Par Catherine Mallaval — 31 mars 2016
L’Américain Scott Stossel, phobique et anxieux chronique, a mené une enquête édifiante sur ce mal méconnu. Il livre une drôle de somme traduite en français.
Debout les flippés de la Terre, il y a plus anxieux que vous. Et cela devrait être bien plus réconfortant que la flopée de bouquins, plantes et thérapies qui promettent de combattre le mal. Le nom de cet anxieux maximal à côté duquel les rougisseurs et trembloteurs font figure de chochottes zen ? Scott Stossel, bientôt 47 ans, Américain résidant à Washington. Cet homme, amis stressés, ne mégote jamais sur les crises d’inquiétude, avec brûlures d’estomac, maux de tête, vertiges, douleurs dans les bras et les jambes ; il ressent parfois une extrême faiblesse, comme si une grippe ou une mononucléose l’avait frappé, et se débat avec des difficultés vite obsessionnelles à respirer, déglutir ou simplement mettre un pied devant de l’autre. Il faut ajouter à ce tableau clinique des peurs et phobies dont voici la liste non exhaustive : Scott Stossel souffre des espaces clos (claustrophobie), des hauteurs (acrophobie), de la peur de s’évanouir (asthénophobie), du fromage (turophobie), de parler en public (glossophobie), de prendre l’avion (aréodromophobie), de vomir (émétophobie) et fort logiquement de vomir en avion (aéronausiphobie). L’enfer ? Ça y ressemble.

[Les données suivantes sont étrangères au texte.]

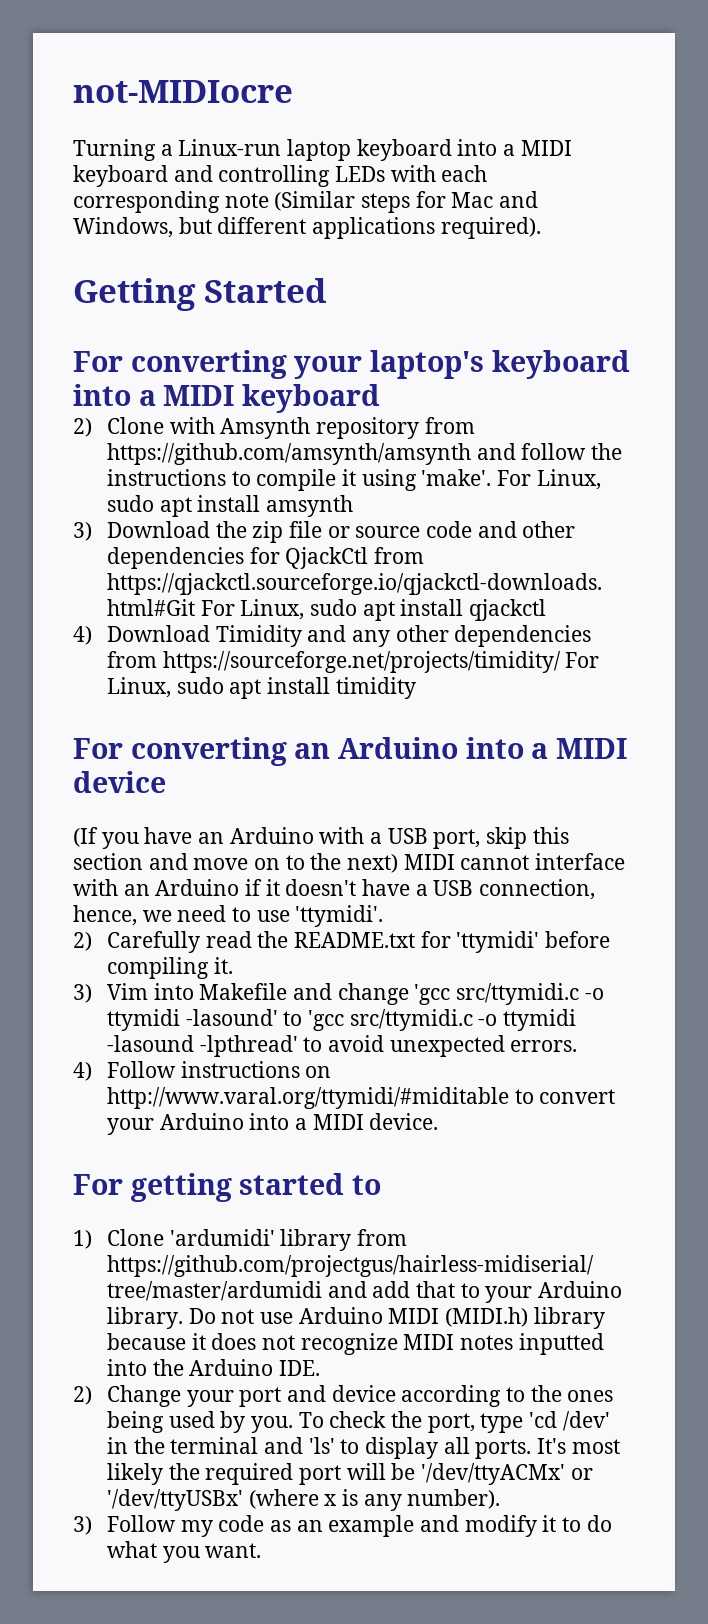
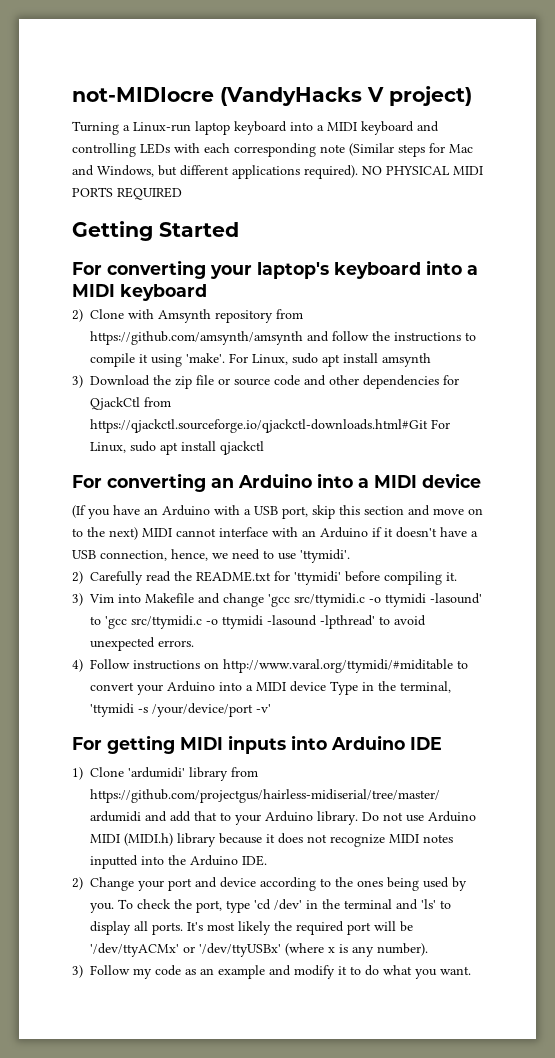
- not-MIDIocre
+ not-MIDIocre (VandyHacks V project)
+ NO PHYSICAL MIDI PORTS REQUIRED
- 4) Download Timidity and any other dependencies from https://sourceforge.net/projects/timidity/ For Linux, sudo apt install timidity
- 4) Follow instructions on http://www.varal.org/ttymidi/#miditable to convert your Arduino into a MIDI device.
- For getting started to
+ 4) Follow instructions on http://www.varal.org/ttymidi/#miditable to convert your Arduino into a MIDI device Type in the terminal, 'ttymidi -s /your/device/port -v'
+ For getting MIDI inputs into Arduino IDE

Cela n’a pourtant pas empêché Scott Stossel, «paquet de peurs et de névroses» depuis l’âge de 2 ans, de réussir. Diplômé de Harvard, il occupe le poste de rédacteur en chef du prestigieux magazine américain The Atlantic. L’homme, qui n’en est pas à son premier bouquin, s’est offert un surcroît de notoriété avec un pavé à succès (80 000 exemplaires écoulés) paru en 2014 aux Etats-Unis… sur l’anxiété. Les Français (après une quinzaine de pays) peuvent enfin engloutir ces Tribulations d’un angoissé chronique en quête de paix intérieure (1). Sur plus de 400 pages, l’auteur narre son combat contre son mal et, pour mieux en saisir les rouages, convoque la philosophie, la psychanalyse, la pharmacologie, ainsi que les dernières recherches en neurosciences et génétique. Le boulot d’enquête est impressionnant. La description des troubles de Scott Stossel, vertigineuse, sans manquer d’humour.

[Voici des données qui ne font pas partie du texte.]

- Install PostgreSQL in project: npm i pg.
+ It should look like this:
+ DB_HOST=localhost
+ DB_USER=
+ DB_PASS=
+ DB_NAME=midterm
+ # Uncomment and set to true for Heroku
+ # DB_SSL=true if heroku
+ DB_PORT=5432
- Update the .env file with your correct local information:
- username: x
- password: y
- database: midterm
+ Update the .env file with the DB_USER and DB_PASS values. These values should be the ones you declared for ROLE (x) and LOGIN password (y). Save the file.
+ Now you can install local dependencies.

On a sottement espéré que l’Américain viendrait faire la promotion de son ouvrage à Paris, avant de mesurer qu’un aérodromophobe limite forcément ses trajets. Une interview par Skype ? On a craint pour la tranquillité de cet homme qui a vécu «quelques humiliantes catastrophes mineures» (flirt au lycée interrompu par peur panique de rendre ses tripes, évanouissement à la naissance de son premier enfant, interruption de conférences malgré l’absorption massive de Xanax et de vodka…). L’option des questions par mail a donc été retenue. Examen de ce «cas» non sans une certaine… appréhension.